[Math] Mean squared error for vectors

estimationestimation-theorymean square errorparameter estimationstatistics

I know that when we compare estimators $\hat{b_1}$ and $\hat{b_2}$ to an unknown parameter $\beta$, in classical statistics an estimator $\hat{b_1}$ is said to be "better" than $\hat{b_2}$ if:

$$ MSE(\hat{b_1}) \leq MSE(\hat{b_2}) $$ where MSE is the mean squared error: $$ MSE(\hat{b_1}) = E((\hat{b_1}-\beta)^2 )$$

Now if I had a vector $ \boldsymbol{b} =(b_1,b_2,\ldots b_n)$ of parameters to estimate, how could I compare estimators in terms of the MSE? Because there is no unique ordering relation in vectors.

I know some people compare component by component of both estimators, yet I seem to find no bibliography for that. Could you guys help me figure out a bibliography for that?

Best Answer

Note that if $\hat \theta(X)$ is an estimator (depending on random data $X$) for the parameter $\theta\in \mathbb{R}^n,$ the MSE is a scalar quantity defined as

$$\begin{align}MSE(\hat\theta,\theta)&\equiv E[\|\hat\theta(X)-\theta\|^2]\\ &=E[(\hat\theta(X)-\theta)'(\hat\theta(X)-\theta)].\\\end{align}$$

With some matrix algebra, one can easily prove the identity

$$\begin{align}MSE(\hat\theta,\theta)&=\|Bias(\hat\theta,\theta)\|^2+tr(Var(\hat\theta(X))),\\ Bias(\hat\theta,\theta)&\equiv E[\hat\theta(X)]-\theta. \end{align}$$

So rather than look at a vector of individual MSEs, we typically look at the above metric as the generalization of MSE.

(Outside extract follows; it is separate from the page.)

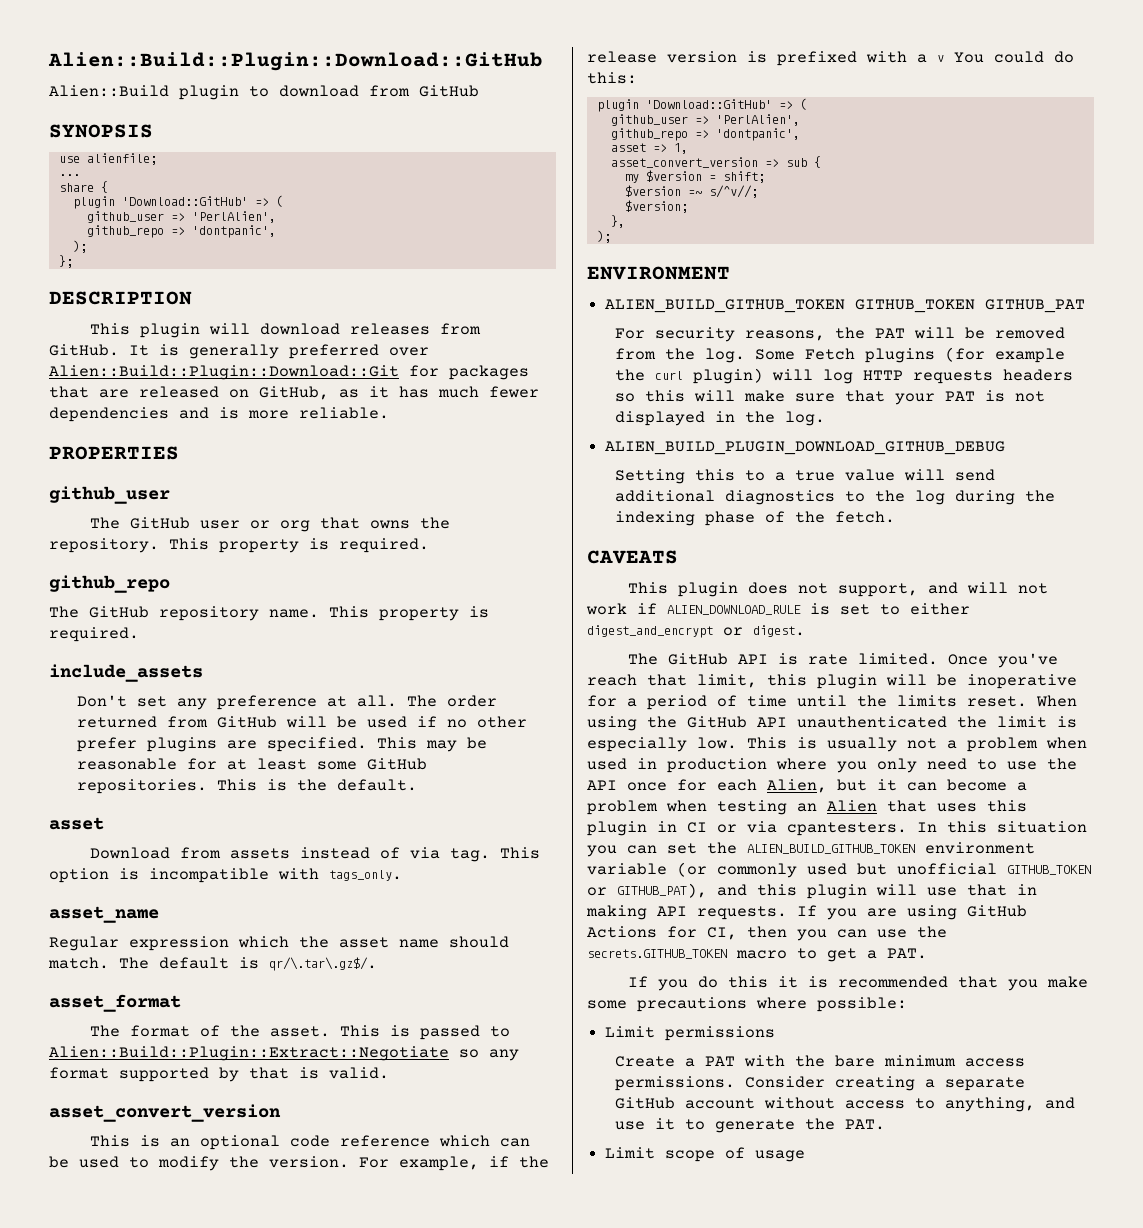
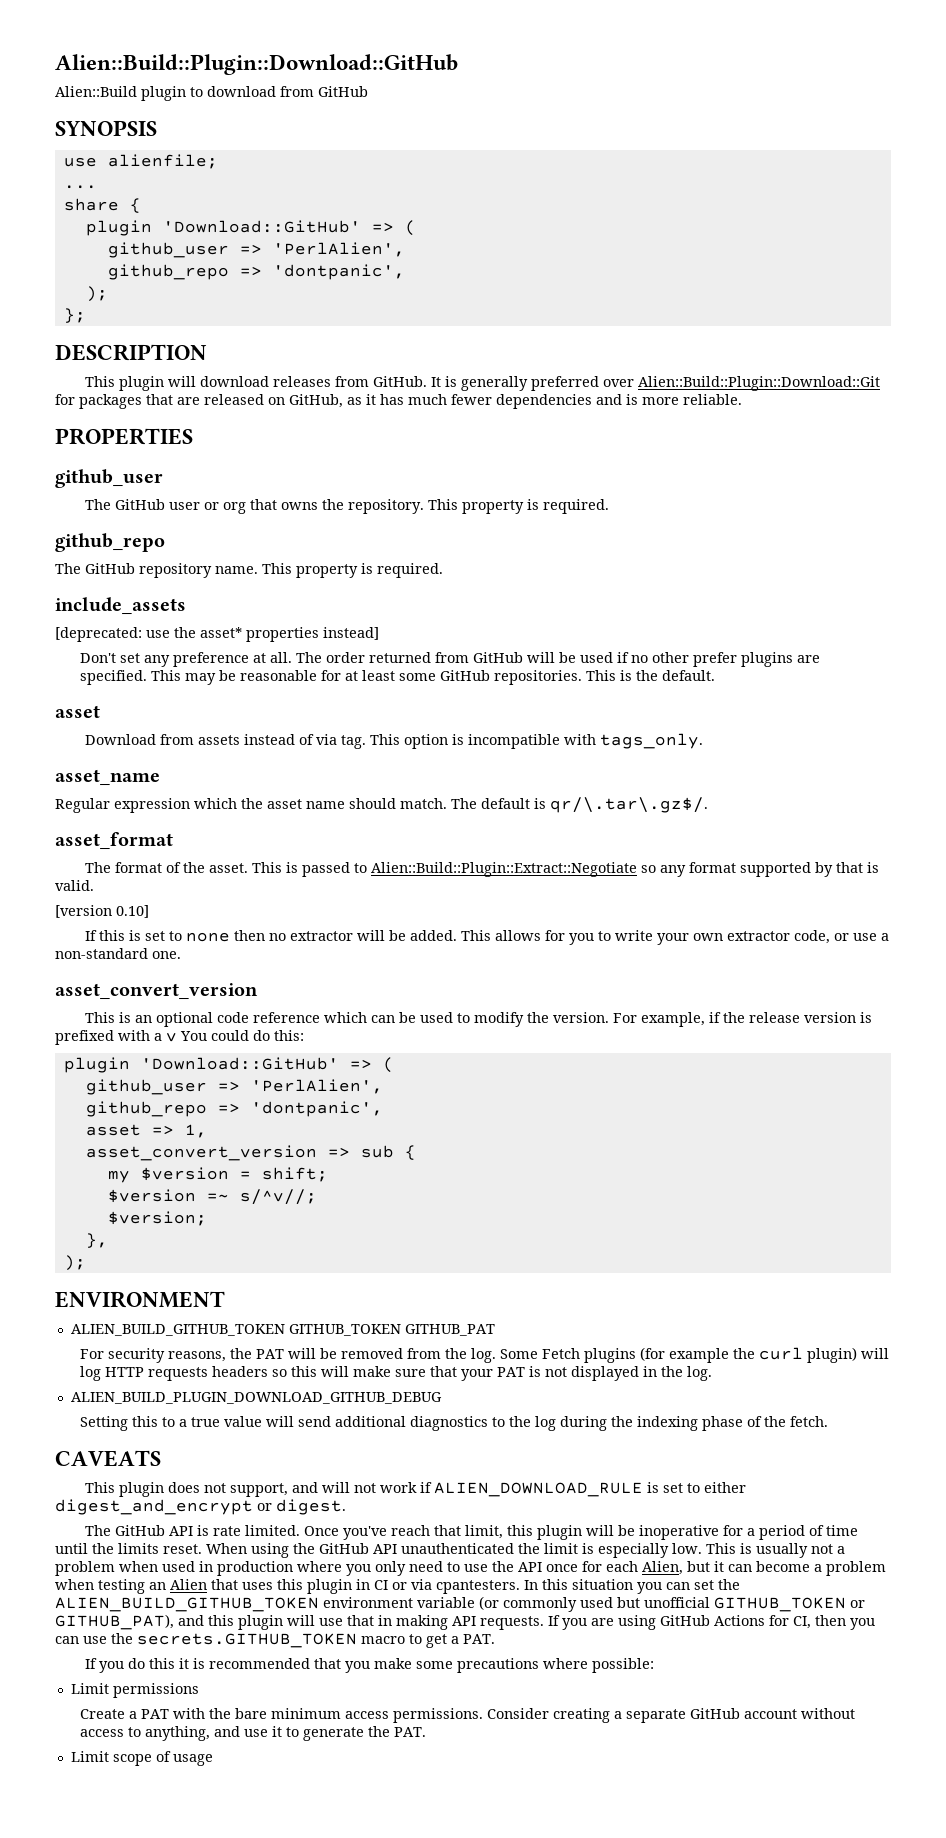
(203, 673) none -> [55,627,379,642] // [deprecated: use the asset* properties instead]
(389, 1073) none -> [55,905,149,918] [85,930,890,945] [55,948,181,959] // [version 0.10] // If this is set to none then no extractor will be added. This allows for you to write your own extractor code, or use a non-standard one.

However, the MSE is only one metric to judge an estimator by. One may also be interested in looking at the variance-covariance matrix $Var(\hat\theta(X))$, in which case your question still stands, namely how do we decide which of $V_1\equiv Var(\hat\theta_1(X))$, $V_2\equiv Var(\hat\theta_2(X))$ is "greater" given two estimators $\hat\theta_1(X),\hat\theta_2(X)$?

A common partial order used in this respect that is defined on the set of symmetric positive semidefinite matrices is the Loewner order: $$V_1\geq V_2\iff V_1-V_2 \text{ is positive semidefinite (p.s.d)}.$$

Being a partial order, this relation cannot be used to compare any two variance-covariance matrices summoned from the ether, but it is still meaningful. For instance, because p.s.d matrices have nonnegative diagonal entries, one immediate implication of $V_1\geq V_2$ is that the variance of each component of $\hat\theta_1(X)$ is at least as great as the variance of the corresponding component of $\hat\theta_2(X).$